Paestum – Cool Ruins & Buffalo di Mozzarella - Sunday, October 12, 2003

The weather was perfect on our first day in Paestum and turned rainy for the rest of our visit. Luckily we chose to visit the ruins on our 1st day and were able to get some pretty nice photos of “the best preserved collection of Greek ruins anywhere,” as the guidebook says. Paestum (originally Poseidonia) was founded by Greeks in ~ 600 B.C. and remain so well-preserved because malaria-carrying mosquitoes kept the site deserted for 1000 years!

The key ruins at the site are three temples: Temple of Hera, Temple of Neptune (better preserved than the Parthenon in Athens), and Temple of Ceres. Pretty impressive. We spent about two hours at the site just wandering around this ancient city. It was crazy to see remnants of in-tact tile floors from someone’s home. Eerie!! Also, lizards were EVERYWHERE both at the site and on the farm. You take a step, and 4-5 of them scurry out of the pathway.

After wandering the ruins, we visited the nearby museum which contained prehistoric Greek and Roman artifacts.
Especially interesting were the ancient Greek tombs. The four interior walls were painted in a distinct style. These are some of the best-preserved examples of Greek paintings, which are very rare, in the world.

We hiked a few miles with backpacks (it seemed like 10 miles) to the Seliano Estate for Agriturismo where the owners raise horses and water buffalo. This area of Italy is renowned for producing the best buffalo mozzarella and butter in the country. Dating from the 12th Century, mozzarella di buffalo tasted so good because it’s made from full cream buffalo milk. This is not the pizza cheese from Pizza Hut or Kraft shredded cheese from the grocery store.
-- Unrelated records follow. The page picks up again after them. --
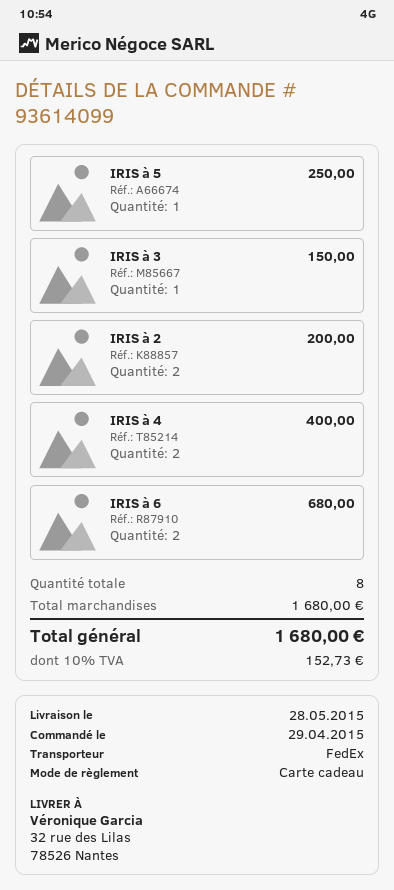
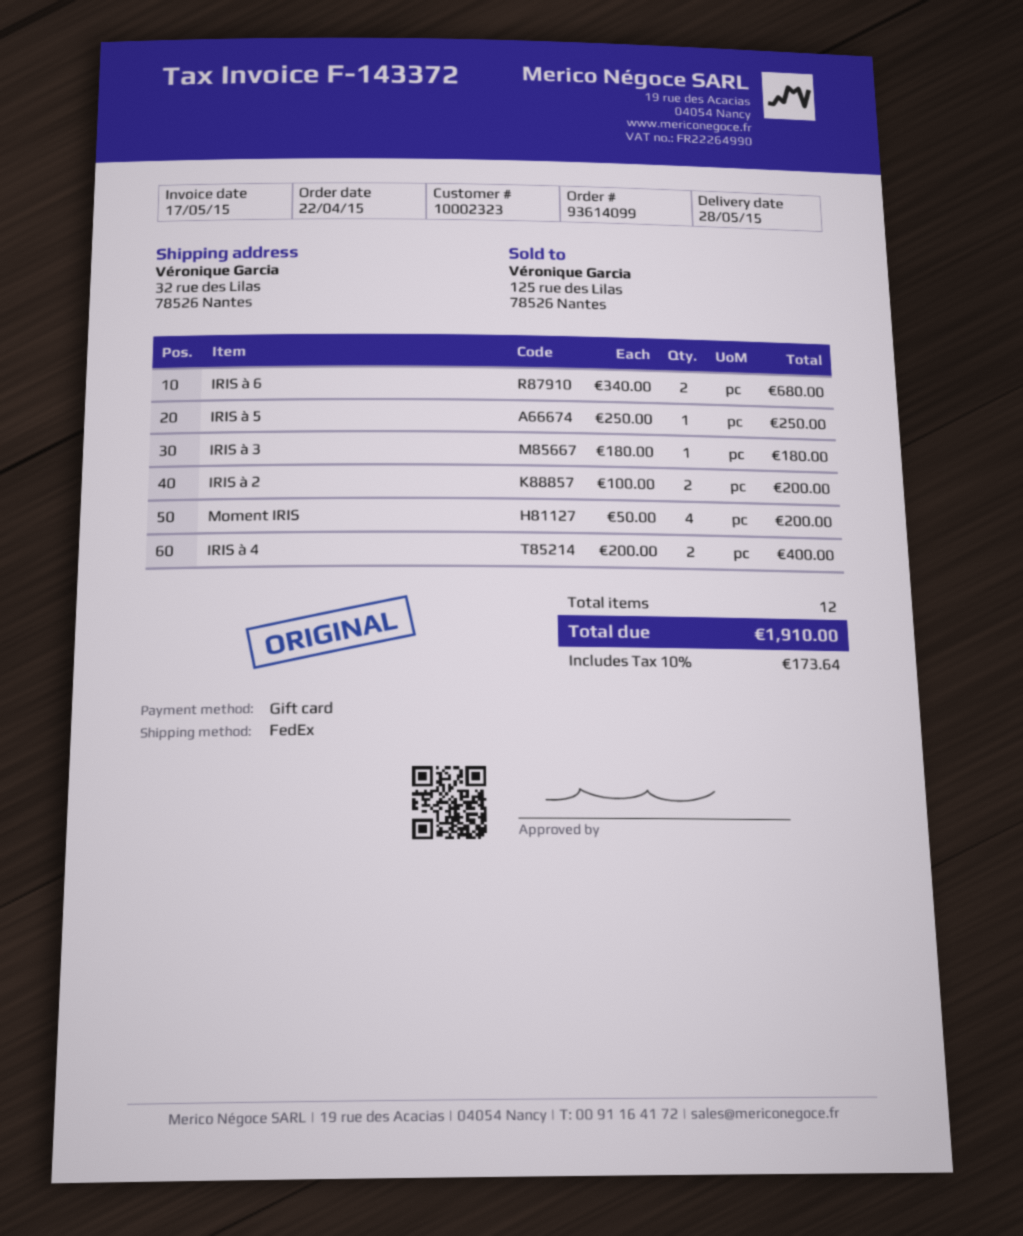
order date: 2015-04-29 -> 2015-04-22
IRIS à 3: 1 for 150.00 -> 1 for 180.00
Moment IRIS: none -> 4 for 200.00
total quantity: 8 -> 12
tax: 10% = 152.73 -> 10% = 173.64
total: 1680.00 -> 1910.00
The Agriturismo is owned by a baroness and she is considered a world-renowned Napolean chef. She and Arthur Schwartz, food critic, radio personality, and cookbook author, gives cooking classes 4X/year at the farm. Missed out on that one, but we did enjoy tasty, cheap, 4-course dinners for a few nights at the farm.

For dinner, there were usually between 15-20 people at the table each night and conversation was most interesting. First course consisted of smoked or fried buffalo mozzarella (Marisa's new favorite food). Next course was pasta or risotto, then meat, then dessert with café. The excellent, local, organic wine bottles were refilled as quickly as they were emptied. One evening we befriended Linnea and her son Angus. They live in NYC but are shacking up in Rome for a few months while Linnea’s husband Sandy (head of props) works on a film about Jacques Cousteau’s life (directed by Wes Anderson, starring Bill Murray and Luke Wilson). Our not-so-close brush with Hollywood… How fun to hang out in Rome for a few months!